Arte: Emil Nolde, l'extrémiste de la couleur
LES SABLES-D'OLONNE (VENDÉE) ENVOYÉ SPÉCIAL
Dans une vitrine, à l'entrée de l'exposition des "images non peintes" de l'Allemand Emil Nolde (1867-1956), est présentée une lettre estampillée de l'aigle et de la croix gammée. Datée du 23 août 1941, adressée à Nolde par Adolf Ziegler, peintre officiel du IIIe Reich, elle lui enjoint de cesser de peindre et lui rappelle à quel point ses œuvres sont des insultes à l'idéal esthétique nazi.
Les "images non peintes" sont les aquarelles (plus de 1300) de petite dimension que Nolde a créées durant cette période où la Gestapo pouvait venir vérifier s'il respectait cette interdiction et ne continuait pas à produire de l'"art dégénéré". Une anthologie de 80 d'entre elles est présentée. Elle est somptueuse, comme chacune de ces œuvres au chromatisme paroxystique.
DRAME ET EFFROI
Paysages marins, apparitions humaines, danseuses, animaux fabuleux : en 1941, ces motifs sont ceux de Nolde depuis le début du siècle, depuis qu'il est l'un des protagonistes de ce qu'on appelle en France l'expressionnisme allemand.

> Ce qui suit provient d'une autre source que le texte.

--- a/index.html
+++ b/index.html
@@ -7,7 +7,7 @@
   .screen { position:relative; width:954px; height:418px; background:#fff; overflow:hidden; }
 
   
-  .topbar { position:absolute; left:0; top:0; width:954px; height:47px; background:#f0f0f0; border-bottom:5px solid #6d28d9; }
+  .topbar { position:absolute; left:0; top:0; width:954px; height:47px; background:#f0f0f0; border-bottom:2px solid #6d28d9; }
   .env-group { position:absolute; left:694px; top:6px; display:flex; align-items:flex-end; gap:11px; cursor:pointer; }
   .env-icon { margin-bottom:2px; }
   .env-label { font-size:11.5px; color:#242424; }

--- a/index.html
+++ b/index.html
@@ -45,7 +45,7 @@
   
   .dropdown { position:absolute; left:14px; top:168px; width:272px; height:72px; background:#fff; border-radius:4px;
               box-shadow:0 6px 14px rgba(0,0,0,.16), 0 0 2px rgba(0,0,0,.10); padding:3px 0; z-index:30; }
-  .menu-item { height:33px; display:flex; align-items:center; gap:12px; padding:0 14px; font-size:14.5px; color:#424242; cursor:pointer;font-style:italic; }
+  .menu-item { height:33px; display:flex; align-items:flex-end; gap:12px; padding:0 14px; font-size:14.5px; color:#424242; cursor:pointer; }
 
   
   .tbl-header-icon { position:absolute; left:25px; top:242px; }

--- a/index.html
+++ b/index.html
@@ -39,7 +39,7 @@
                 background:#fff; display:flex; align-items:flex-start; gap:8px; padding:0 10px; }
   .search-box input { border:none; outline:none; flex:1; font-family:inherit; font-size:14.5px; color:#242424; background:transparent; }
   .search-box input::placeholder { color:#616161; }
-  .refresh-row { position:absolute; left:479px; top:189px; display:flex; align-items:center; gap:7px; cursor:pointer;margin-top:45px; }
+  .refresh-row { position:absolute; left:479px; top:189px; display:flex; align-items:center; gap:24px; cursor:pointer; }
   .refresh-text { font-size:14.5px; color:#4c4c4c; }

Il a été proche du groupe Die Brücke (le pont), fondé en 1905 à Dresde et dont les autres héros sont Kirchner, Pechstein et Heckel.

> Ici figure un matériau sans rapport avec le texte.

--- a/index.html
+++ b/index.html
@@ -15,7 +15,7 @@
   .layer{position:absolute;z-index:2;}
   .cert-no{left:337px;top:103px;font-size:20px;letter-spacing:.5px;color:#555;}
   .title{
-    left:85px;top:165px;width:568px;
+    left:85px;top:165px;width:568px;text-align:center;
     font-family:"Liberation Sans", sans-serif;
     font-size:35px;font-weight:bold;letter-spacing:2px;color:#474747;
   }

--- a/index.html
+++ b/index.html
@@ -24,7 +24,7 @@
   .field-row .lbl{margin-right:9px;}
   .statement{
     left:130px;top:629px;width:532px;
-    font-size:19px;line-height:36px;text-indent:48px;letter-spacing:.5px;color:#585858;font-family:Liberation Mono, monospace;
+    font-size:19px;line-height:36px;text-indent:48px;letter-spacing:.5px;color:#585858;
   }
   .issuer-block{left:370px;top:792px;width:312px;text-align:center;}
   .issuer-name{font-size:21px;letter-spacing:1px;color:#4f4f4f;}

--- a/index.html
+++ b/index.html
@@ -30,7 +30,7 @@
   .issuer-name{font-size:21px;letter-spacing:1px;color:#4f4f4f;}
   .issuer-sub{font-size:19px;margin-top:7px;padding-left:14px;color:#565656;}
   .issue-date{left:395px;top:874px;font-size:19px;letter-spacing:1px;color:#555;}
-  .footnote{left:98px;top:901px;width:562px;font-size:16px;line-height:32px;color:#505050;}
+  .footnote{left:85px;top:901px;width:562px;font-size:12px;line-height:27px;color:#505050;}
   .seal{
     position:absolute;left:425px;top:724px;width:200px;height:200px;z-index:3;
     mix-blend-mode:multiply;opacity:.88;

Ayant vite rejoint sa solitude, il y a développé un style fondé sur le geste et l'éclat de la couleur. L'extrême est son état habituel. Les danses ne peuvent être que sauvages, les mers que déchaînées, les passions que féroces, la nudité qu'indécente.

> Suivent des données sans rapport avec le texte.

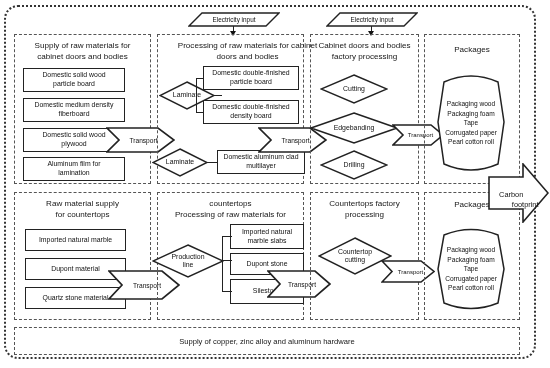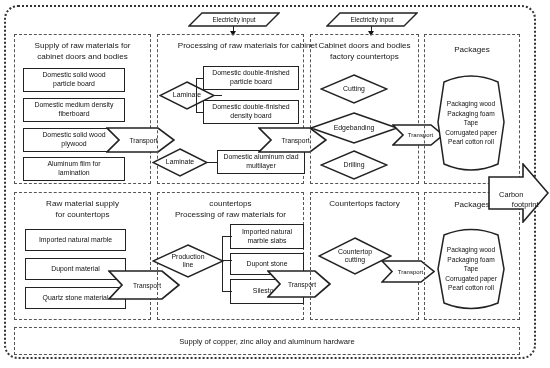--- a/index.html
+++ b/index.html
@@ -208,6 +208,7 @@
   <div class="panel" style="left:157px;top:34px;width:147px;height:150px;"></div>
   <div class="panel-title" style="left:176px;top:41px;width:143px;">
     <div>Processing of raw materials for cabinet</div>
+    <div>doors and bodies</div>
   </div>
 
   <div class="diamond" style="left:159px;top:81px;width:56px;height:29px;">

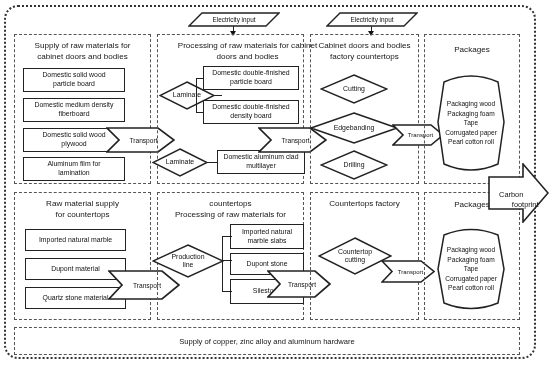--- a/index.html
+++ b/index.html
@@ -261,7 +261,7 @@
   <div class="panel" style="left:310px;top:34px;width:109px;height:150px;"></div>
   <div class="panel-title" style="left:312px;top:41px;width:105px;">
     <div>Cabinet doors and bodies</div>
-    <div>factory countertops</div>
+    <div>factory processing</div>
   </div>
 
   <div class="diamond" style="left:320px;top:74px;width:68px;height:30px;">

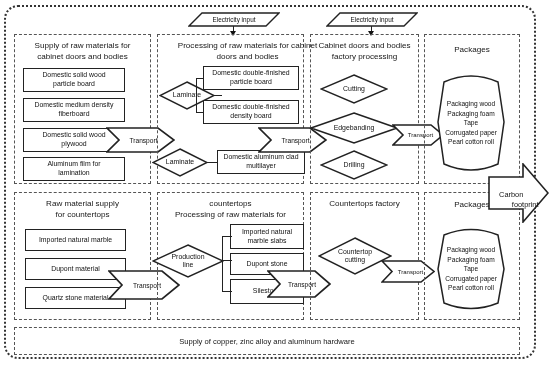--- a/index.html
+++ b/index.html
@@ -376,6 +376,7 @@
   <div class="panel" style="left:310px;top:192px;width:109px;height:128px;"></div>
   <div class="panel-title" style="left:312px;top:199px;width:105px;">
     <div>Countertops factory</div>
+    <div>processing</div>
   </div>
 
   <div class="diamond" style="left:318px;top:237px;width:74px;height:38px;">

Qu'il prenne dans la Bible ou les mythes nordiques, toute scène est drame et effroi. La sûreté des touches colorées qui dessinent les formes et gonflent leurs volumes va de pair avec un mépris absolu du naturalisme. Pour Nolde, l'eau peut être jonquille, le ciel émeraude, les cheveux pourpres, la terre vermillon : son inventivité chromatique connaît aussi peu de limites que celle de Kirchner et du Matisse des années fauves. L'histoire de chaque aquarelle est celle de la montée des tons jusqu'à une intensité dont on croirait l'aquarelle incapable, tant elle est dense et forte. Par une chimie où entrent gouaches et encres et par des superpositions nombreuses, Nolde parvient, sur le papier, à un éclat que l'huile elle-même a peine à atteindre. La petite taille des œuvres accroît encore l'impression visuelle par la concentration sur quelques centimètres carrés de contrastes si vifs.
Il n'est pas moins remarquable qu'il peigne de la même manière les tempêtes et les visages, sans aucun respect pour les traditions qui réglementent généralement la représentation de la figure humaine. Elle devient masque hurleur et bariolé, profil gothique spectral, grimace de gargouille. Les femmes ne sont l'objet d'aucun traitement de faveur, goules aussi inquiétantes que leurs hommes ricanants. Ensor (1860-1949) peignant avec la palette de Van Gogh, ce pourrait être une définition de ces "peintures non peintes", dont quelques-unes, après 1945, ont été transposées sur la toile par l'artiste.
NUAGES OU ÉCUME
Cette fureur a-t-elle été augmentée par l'interdiction de peindre proférée par les nazis et par la présence d'œuvres de Nolde dans les expositions dites d'"art dégénéré" ? Nolde paraît vouloir aller, plus encore qu'auparavant, jusqu'au bout de son expressionnisme subjectif, jusqu'au stade où l'éclaboussure des couleurs suffit et où le motif – nuages ou écume – n'a que peu d'importance.
Il est cependant une autre raison probable à cet état paroxystique. Nolde a cru, en 1933, qu'il serait considéré comme l'incarnation picturale du génie nordique et que le régime hitlérien l'accepterait pour tel. Il a adhéré au parti nazi en 1935 et s'est efforcé d'y demeurer, alors que Kirchner se suicidait de désespoir en 1938. Le courrier d'août 1941 a mis un terme à cette manœuvre dont ce serait peu dire qu'elle ne grandit pas Nolde. Musée de l'abbaye Sainte-Croix, rue de Verdun, Les Sables-d'Olonne. Tél. : 02-51-32-01-16. Jusqu'au 7 septembre. Du mardi au dimanche, de 10 heures à 12 heures et de 14 h 30 à 18 h 30. 4,60 €.